**TASK DIRECTIONS**
Reply with one number: the count of lines in the data that hold the string "weight".

● ● ● ● ● ● ●

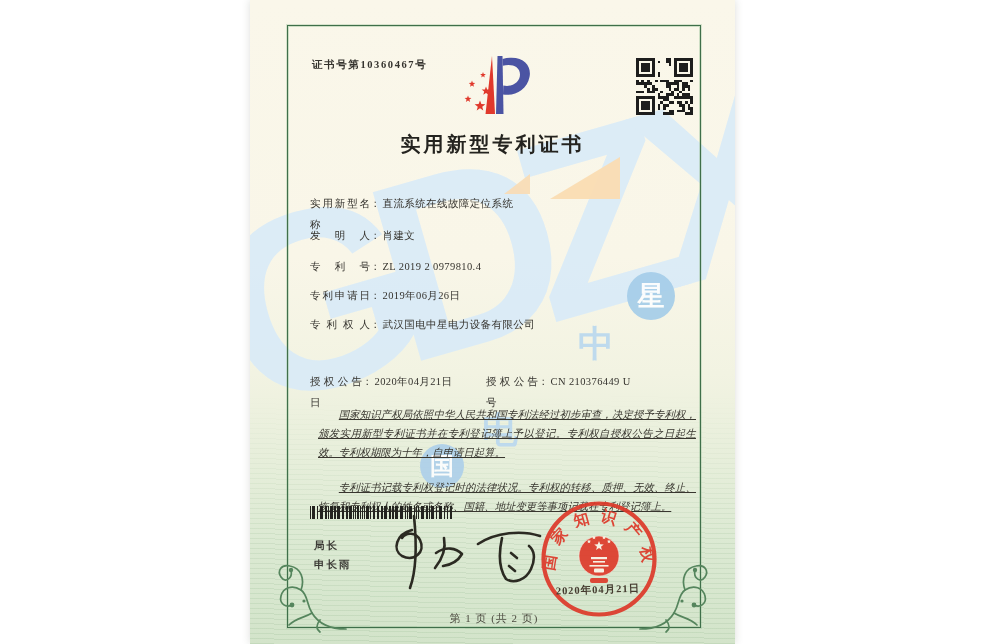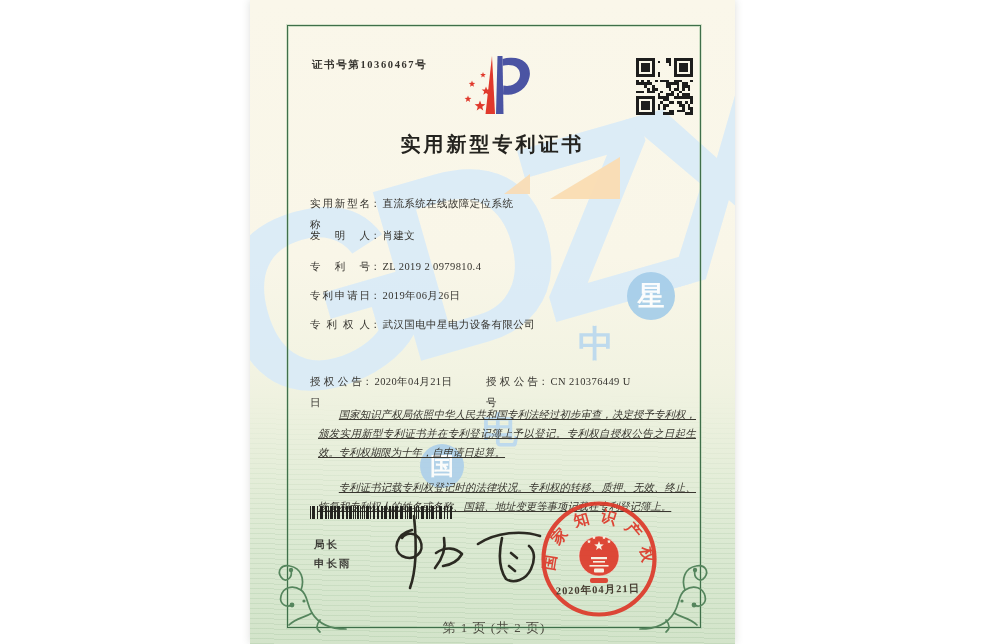--- a/index.html
+++ b/index.html
@@ -61,7 +61,7 @@
 
   
   .barcode{position:absolute;left:60px;top:506px;z-index:2;}
-  .signer{position:absolute;left:64px;top:536px;z-index:2;font-family:Liberation Mono, monospace;
+  .signer{position:absolute;left:64px;top:536px;z-index:2;font-family:Liberation Sans, sans-serif;
     font-size:10.5px;color:#3b3a35;letter-spacing:2px;line-height:19px;font-weight:bold;}
   .signature{position:absolute;left:128px;top:508px;z-index:3;}
   .seal{position:absolute;left:289px;top:499px;z-index:3;}

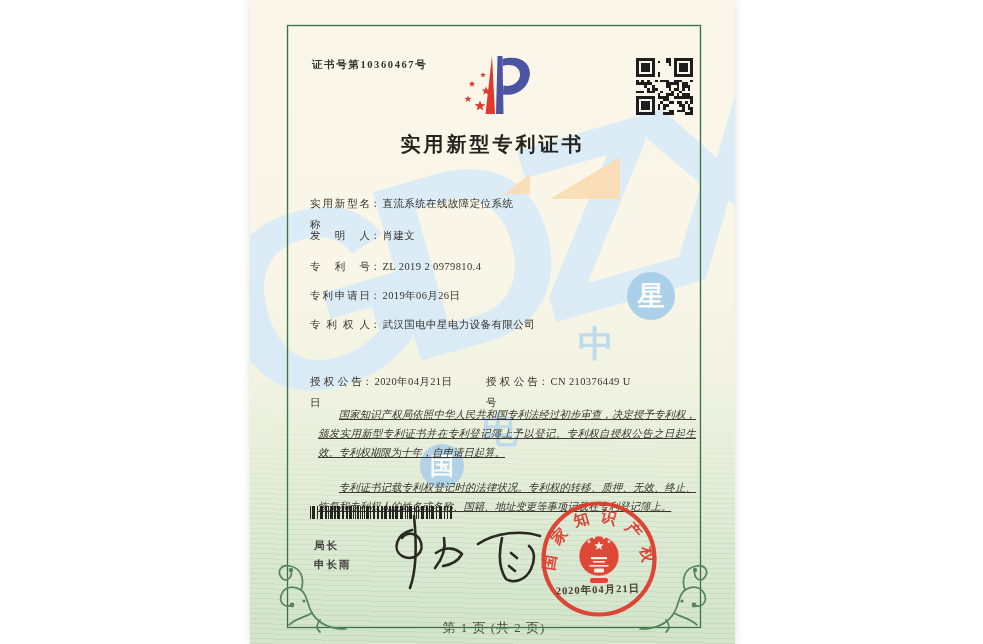--- a/index.html
+++ b/index.html
@@ -68,7 +68,7 @@
   .sealdate{position:absolute;left:288px;top:583px;width:120px;text-align:center;z-index:3;
     font-size:10.5px;letter-spacing:1px;color:#453c30;transform:rotate(-2deg);font-weight:bold;}
   .pagefoot{position:absolute;left:37px;right:34px;top:611px;text-align:center;z-index:2;
-    font-size:13px;letter-spacing:1px;color:#4c4b40;margin-top:8px;}
+    font-size:11px;letter-spacing:1px;color:#4c4b40;}
   .flourish{position:absolute;z-index:5;}
   .flourish.right{transform:scaleX(-1);}
 </style>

● ● ● ● ● ● ●

**RESPONSE**
2